Collection entries:
========================================================================

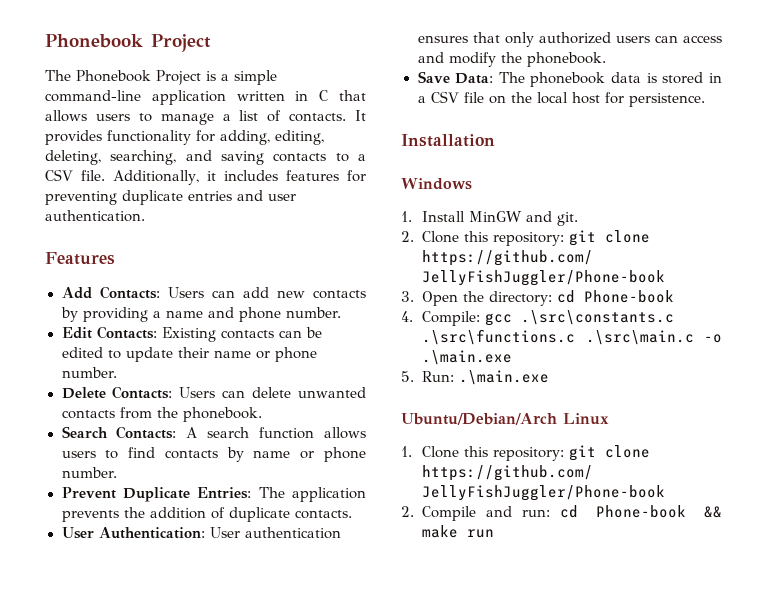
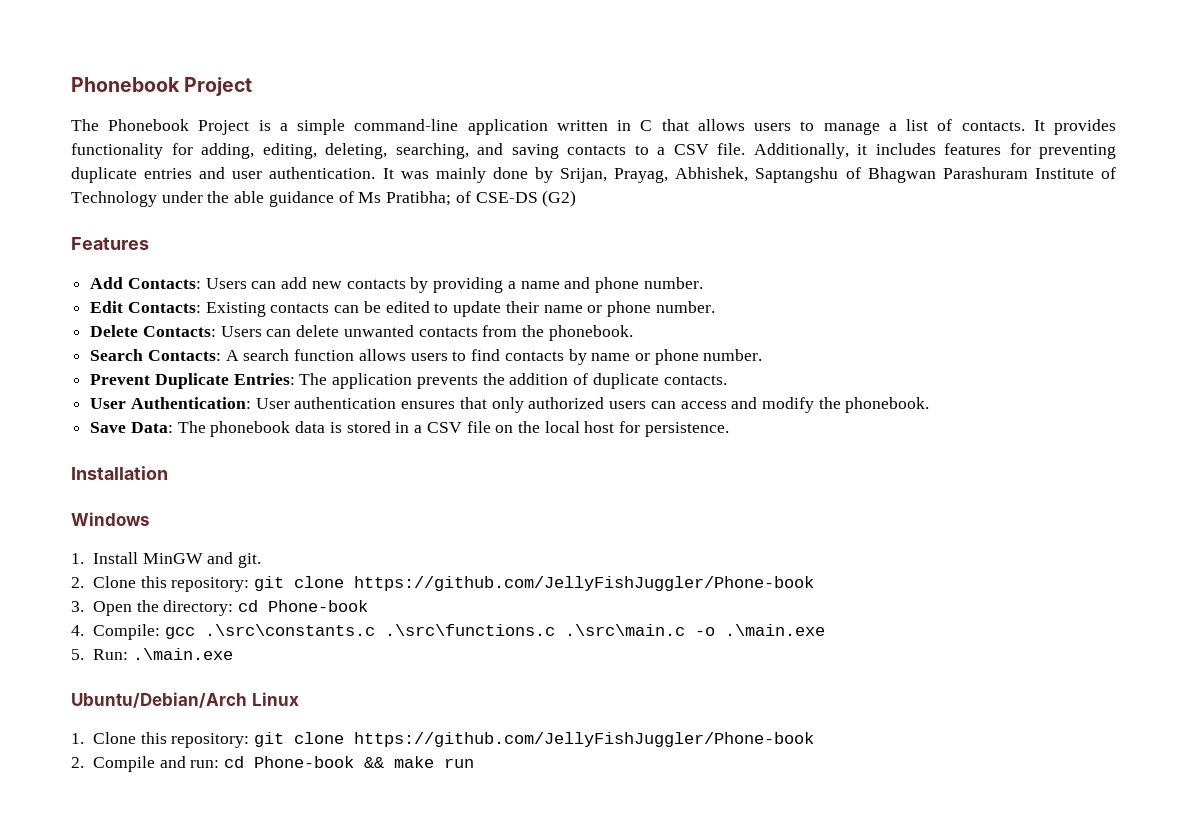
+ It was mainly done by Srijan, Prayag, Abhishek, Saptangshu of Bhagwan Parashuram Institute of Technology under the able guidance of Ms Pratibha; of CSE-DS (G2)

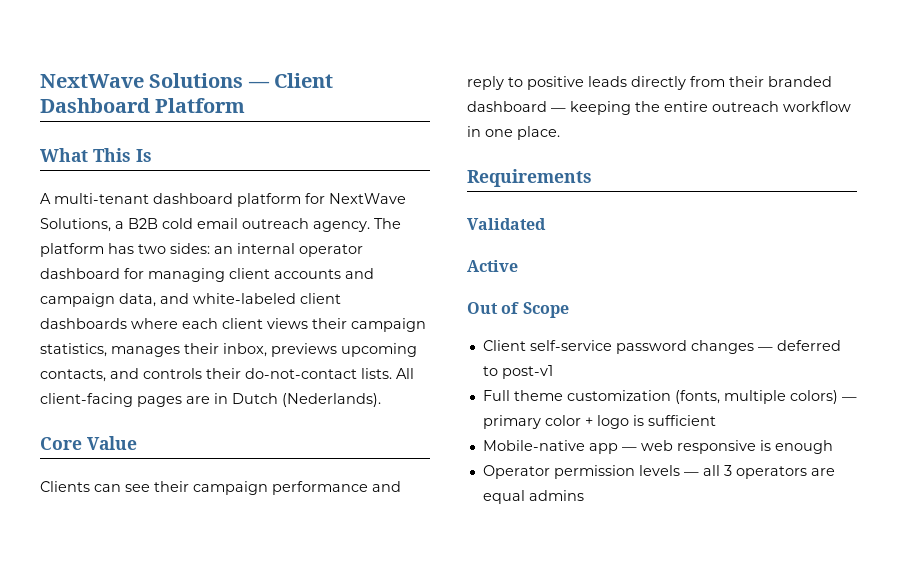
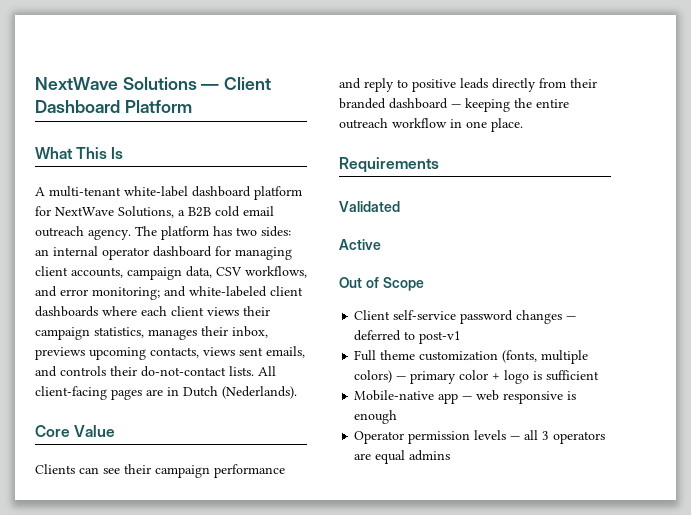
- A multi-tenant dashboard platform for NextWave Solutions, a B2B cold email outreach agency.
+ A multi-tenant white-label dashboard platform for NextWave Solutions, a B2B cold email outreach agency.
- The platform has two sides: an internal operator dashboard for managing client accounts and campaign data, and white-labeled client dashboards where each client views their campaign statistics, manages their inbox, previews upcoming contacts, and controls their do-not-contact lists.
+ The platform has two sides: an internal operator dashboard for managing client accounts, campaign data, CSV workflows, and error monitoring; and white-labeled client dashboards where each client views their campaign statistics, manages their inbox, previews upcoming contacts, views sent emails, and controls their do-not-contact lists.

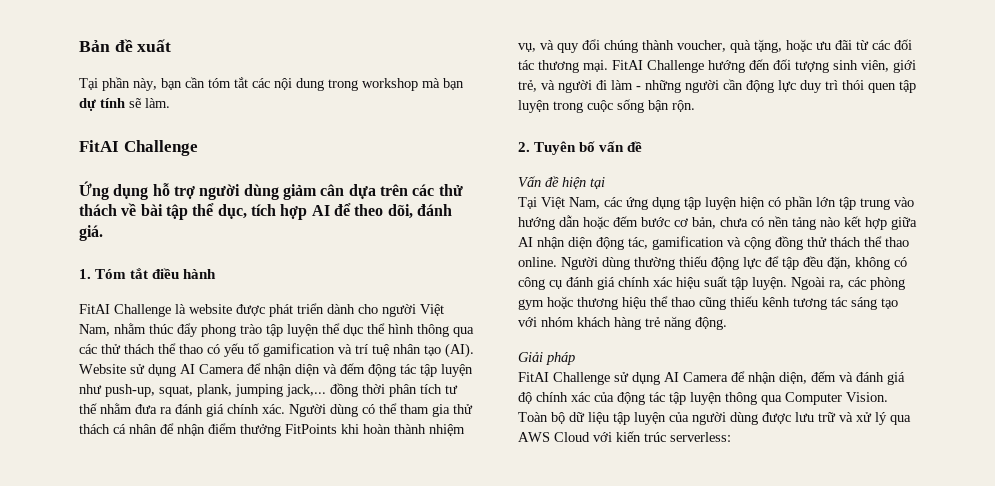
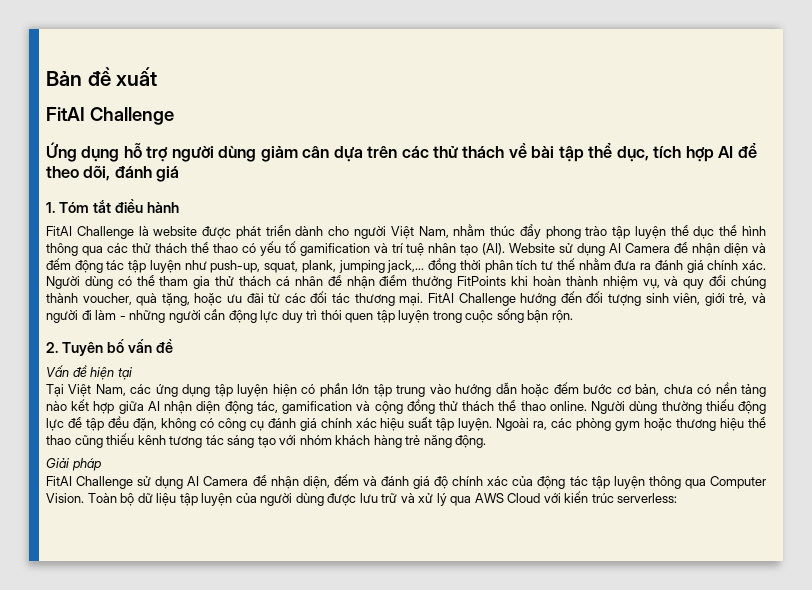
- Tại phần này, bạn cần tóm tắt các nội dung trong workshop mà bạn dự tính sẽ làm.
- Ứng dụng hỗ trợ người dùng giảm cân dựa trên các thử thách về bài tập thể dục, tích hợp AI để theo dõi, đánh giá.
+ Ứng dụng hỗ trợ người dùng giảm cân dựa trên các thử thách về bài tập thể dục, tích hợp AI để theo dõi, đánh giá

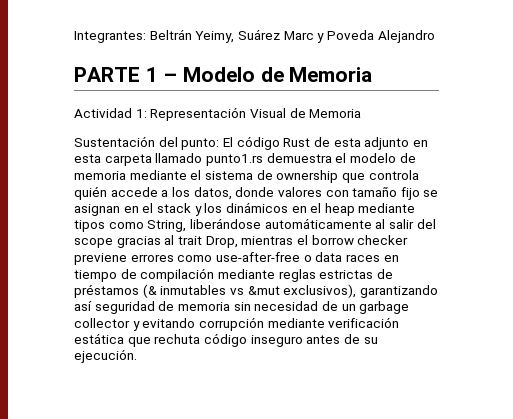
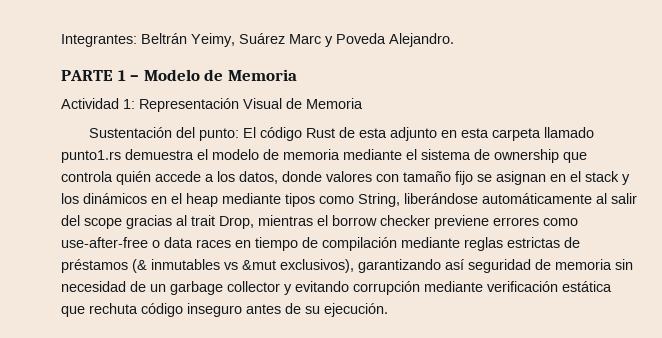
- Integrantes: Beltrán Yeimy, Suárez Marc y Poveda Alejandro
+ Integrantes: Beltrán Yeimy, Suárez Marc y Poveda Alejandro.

========================================================================

Exercise description
Leaving out the pictures, please output the lines in the entries above from the one with "emails, and controls their do-not-contact lists." through the one with "- Ứng dụng hỗ", exactly as they are.

Worked solution
+ The platform has two sides: an internal operator dashboard for managing client accounts, campaign data, CSV workflows, and error monitoring; and white-labeled client dashboards where each client views their campaign statistics, manages their inbox, previews upcoming contacts, views sent emails, and controls their do-not-contact lists.

- Tại phần này, bạn cần tóm tắt các nội dung trong workshop mà bạn dự tính sẽ làm.
- Ứng dụng hỗ trợ người dùng giảm cân dựa trên các thử thách về bài tập thể dục, tích hợp AI để theo dõi, đánh giá.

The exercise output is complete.